It says on wikipedia that "Flash of Two Worlds" came about because fans were complaining about the continuity discrepancy in Flash, where Barry Allen was supposed to have been inspired by Flash comic books he read as a kid. Of course, the Jay Garrick Flash had teamed up with Superman, but was a fictional character to Barry.
However, I find no official source that says that that was the official impetus. Actually, that seems to be the least of their continuity problems. How about the fact that in the Golden Age, Superman debuted as an adult, and they had since come out with the adventures of Superboy? Or the fact that heroes like Wonder Woman, Green Arrow, and Aquaman, had all had their origin stories rewritten in their own comics by that point. GA and Aquaman's were done through Flashbacks, but WW's adventures simply started anew as of issue #98. Then there's the whole issue of the fact that the Golden Age heroes had fought in WWII, whereas in the silver age, they were still young.
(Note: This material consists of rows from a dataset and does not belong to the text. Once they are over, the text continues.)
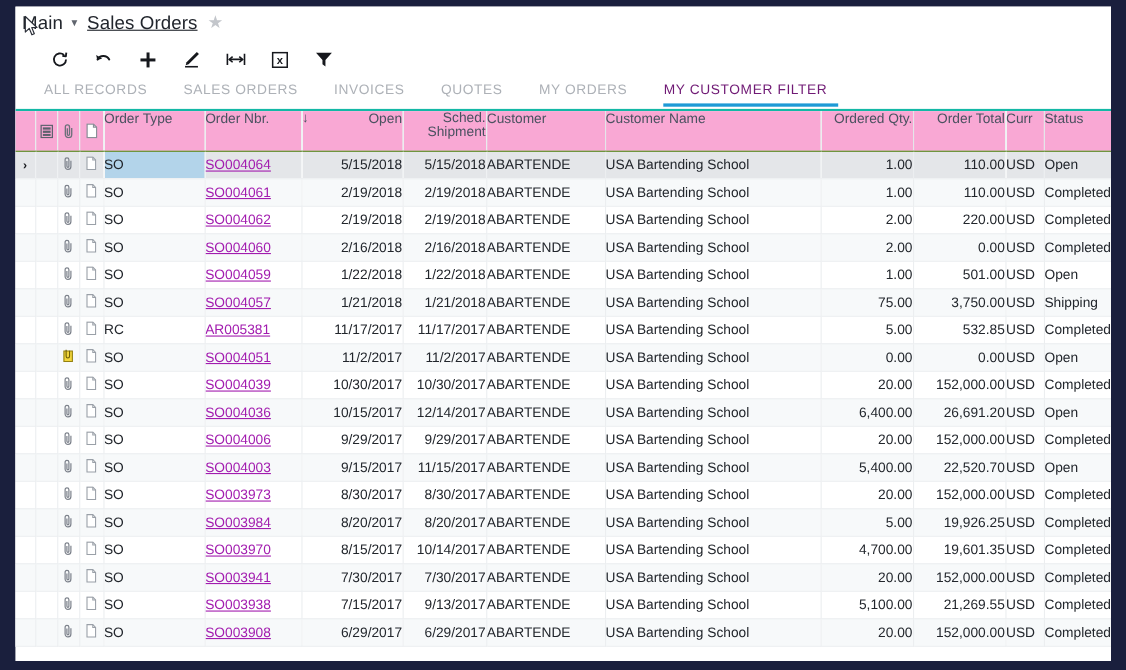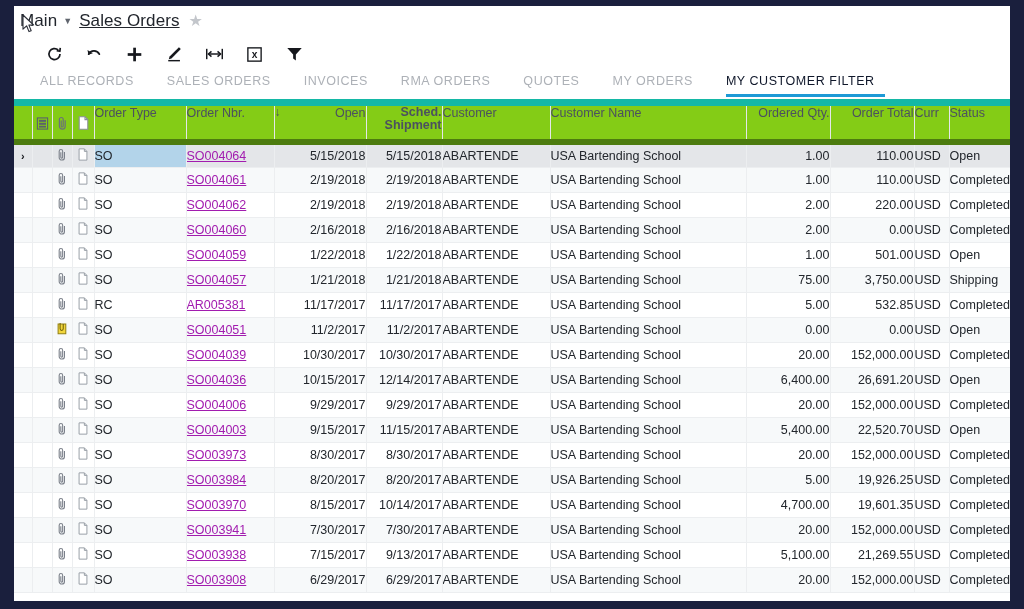--- a/index.html
+++ b/index.html
@@ -88,7 +88,7 @@
     align-items: flex-start;
     padding-left: 26px;
     background: #ffffff;
-    border-bottom: 7px solid #14b8a6;
+    border-bottom: 2px solid #14b8a6;
     position: relative;
   }
   .tab {

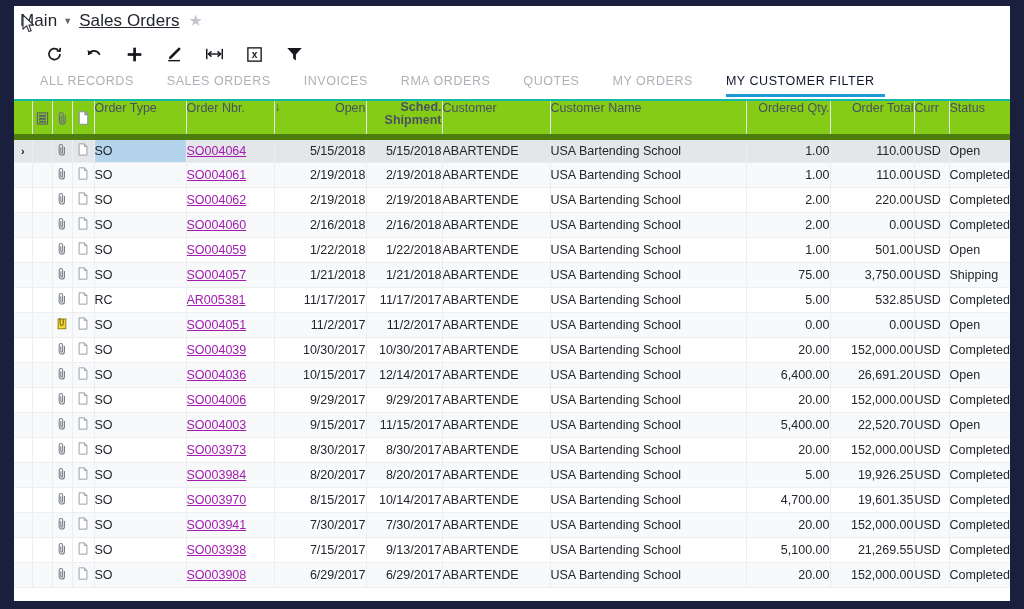--- a/index.html
+++ b/index.html
@@ -271,7 +271,6 @@
     <div class="tab">ALL RECORDS</div>
     <div class="tab">SALES ORDERS</div>
     <div class="tab">INVOICES</div>
-    <div class="tab">RMA ORDERS</div>
     <div class="tab">QUOTES</div>
     <div class="tab">MY ORDERS</div>
     <div class="tab active">MY CUSTOMER FILTER</div>

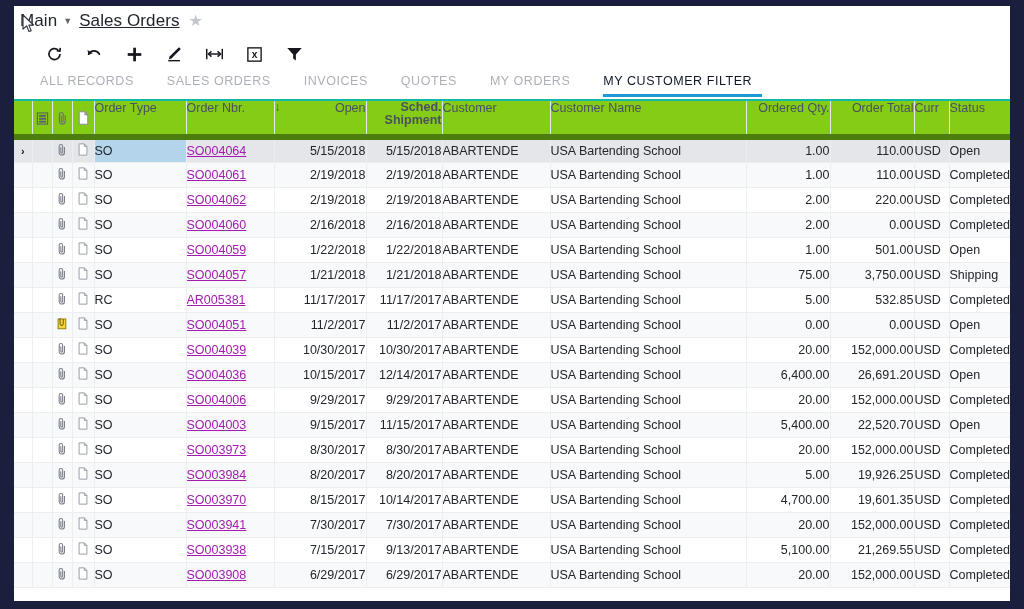--- a/index.html
+++ b/index.html
@@ -102,7 +102,7 @@
     white-space: nowrap;
   }
   .tab.active {
-    color: #0f172a;
+    color: #701a75;
     border-bottom: 3px solid #1e9ad6;
     padding-right: 10px;
     margin-right: 0;

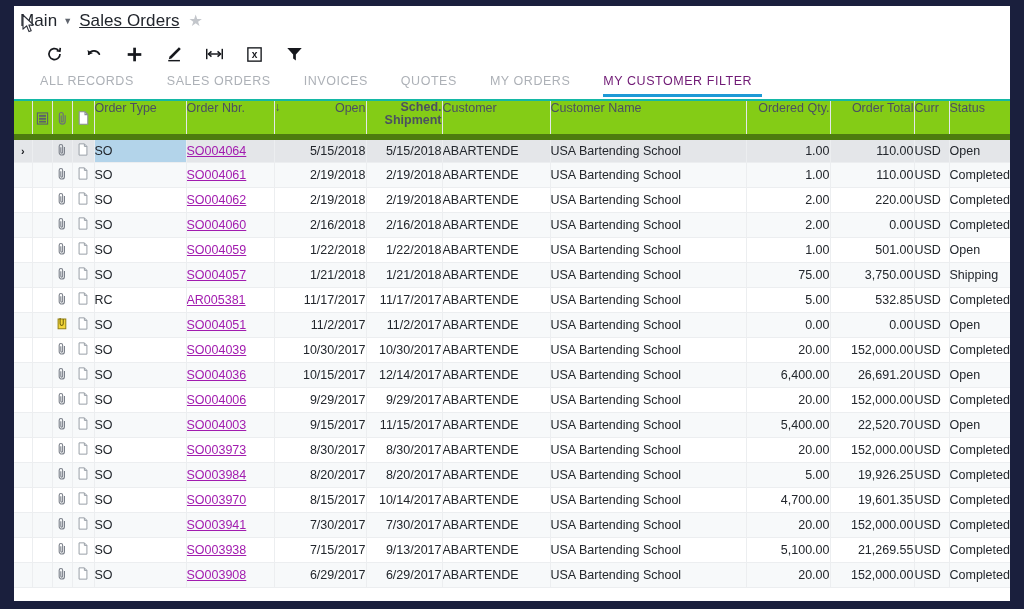--- a/index.html
+++ b/index.html
@@ -128,9 +128,9 @@
 
   
   thead th {
-    background: #84cc16;
+    background: #f9a8d4;
     border-right: 1px solid #e4e6e9;
-    border-bottom: 6px solid #4d7c0f;
+    border-bottom: 1px solid #4d7c0f;
     height: 36px;
     vertical-align: top;
     color: #4b5160;

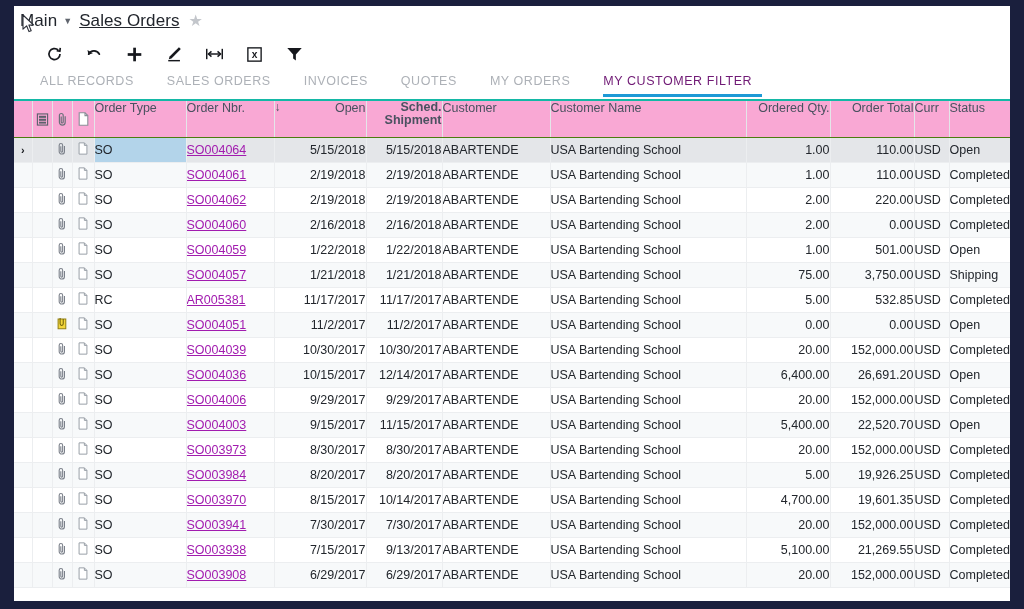--- a/index.html
+++ b/index.html
@@ -330,7 +330,7 @@
             <span>Open</span>
           </th>
           <th class="r">
-            <span class="hwrap" style="display:block; white-space:normal;font-weight:bold;">Sched. Shipment</span>
+            <span class="hwrap" style="display:block; white-space:normal;">Sched. Shipment</span>
           </th>
           <th>Customer</th>
           <th>Customer Name</th>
It seems to me it wasn't so much that there were all these "continuity errors" so much as that the DC editorial staff had already thrown all the Golden Age adventures into the bin of "didn't happen," or "not still in continuity." They had happened in a different comic book continuity. It seems to me that what Gardner Fox did with ""Flash of Two Worlds" was not to fix continuity errors so much as to take what was already obviously an alternate, defunct comics continuity,and actually bring it back and sync it with the current continuity. But I've always heard that it was "to fix continuity errors."
What do you guys think? Any historical sources I might actually look at to confirm any of this?